WHAT THIS TASK INVOLVES: Transcribe the whole listing without a single picture.

PROVIDED MATERIAL:
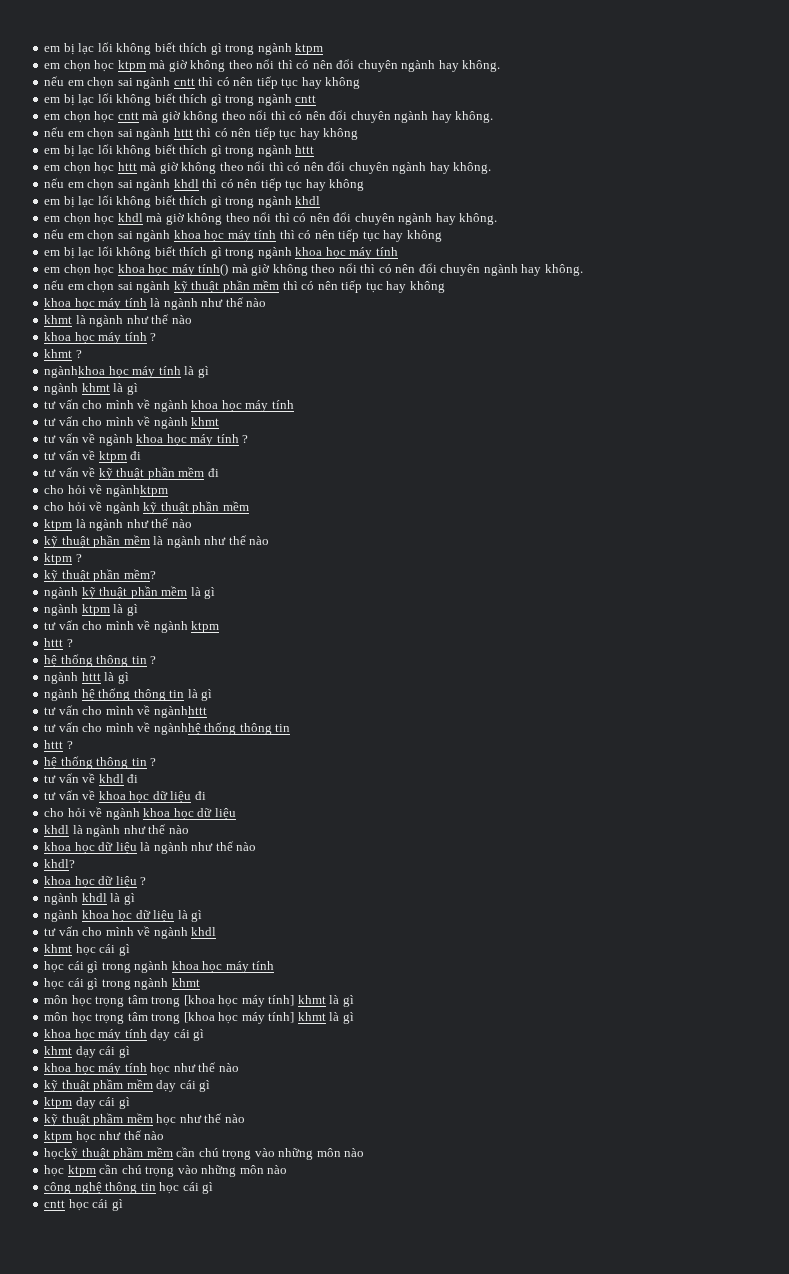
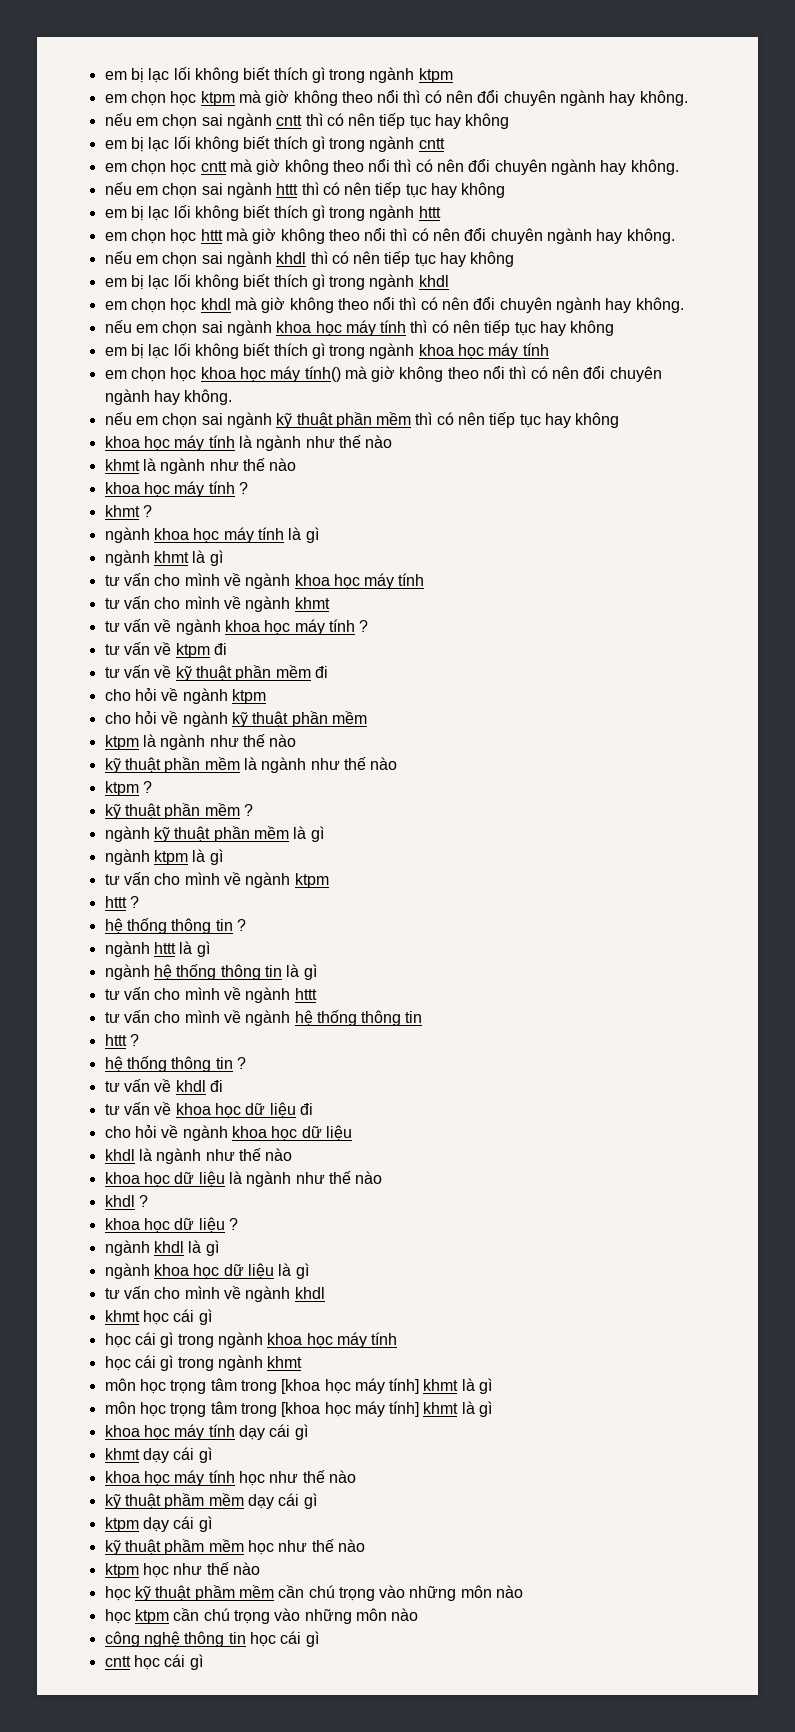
- ngànhkhoa học máy tính là gì
+ ngành khoa học máy tính là gì
- cho hỏi về ngànhktpm
+ cho hỏi về ngành ktpm
- kỹ thuật phần mềm?
+ kỹ thuật phần mềm ?
- tư vấn cho mình về ngànhhttt
- tư vấn cho mình về ngànhhệ thống thông tin
+ tư vấn cho mình về ngành httt
+ tư vấn cho mình về ngành hệ thống thông tin
- khdl?
+ khdl ?
- họckỹ thuật phầm mềm cần chú trọng vào những môn nào
+ học kỹ thuật phầm mềm cần chú trọng vào những môn nào

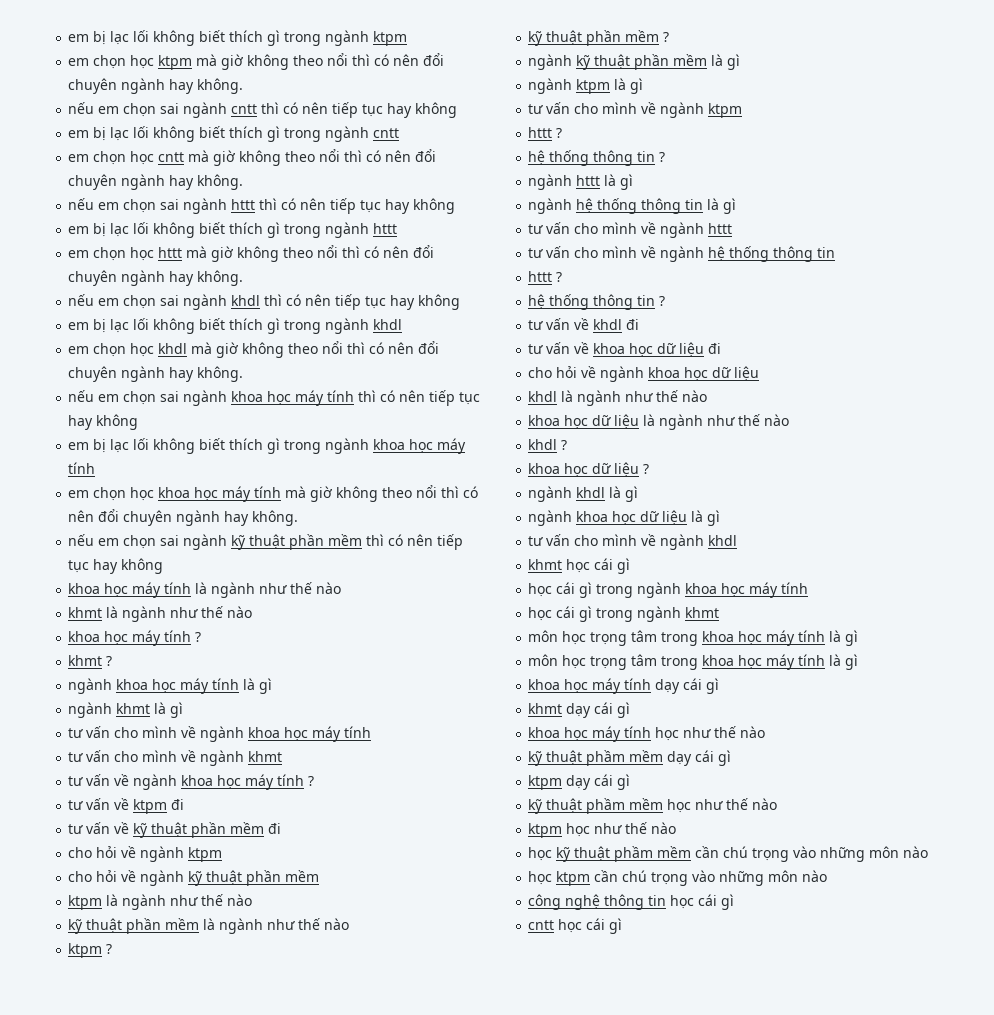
- em chọn học khoa học máy tính() mà giờ không theo nổi thì có nên đổi chuyên ngành hay không.
+ em chọn học khoa học máy tính mà giờ không theo nổi thì có nên đổi chuyên ngành hay không.
  học cái gì trong ngành khmt
- môn học trọng tâm trong [khoa học máy tính] khmt là gì
- môn học trọng tâm trong [khoa học máy tính] khmt là gì
+ môn học trọng tâm trong khoa học máy tính là gì
+ môn học trọng tâm trong khoa học máy tính là gì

RESULT:
- ngànhkhoa học máy tính là gì
+ ngành khoa học máy tính là gì
- cho hỏi về ngànhktpm
+ cho hỏi về ngành ktpm
- kỹ thuật phần mềm?
+ kỹ thuật phần mềm ?
- tư vấn cho mình về ngànhhttt
- tư vấn cho mình về ngànhhệ thống thông tin
+ tư vấn cho mình về ngành httt
+ tư vấn cho mình về ngành hệ thống thông tin
- khdl?
+ khdl ?
- họckỹ thuật phầm mềm cần chú trọng vào những môn nào
+ học kỹ thuật phầm mềm cần chú trọng vào những môn nào

- em chọn học khoa học máy tính() mà giờ không theo nổi thì có nên đổi chuyên ngành hay không.
+ em chọn học khoa học máy tính mà giờ không theo nổi thì có nên đổi chuyên ngành hay không.
  học cái gì trong ngành khmt
- môn học trọng tâm trong [khoa học máy tính] khmt là gì
- môn học trọng tâm trong [khoa học máy tính] khmt là gì
+ môn học trọng tâm trong khoa học máy tính là gì
+ môn học trọng tâm trong khoa học máy tính là gì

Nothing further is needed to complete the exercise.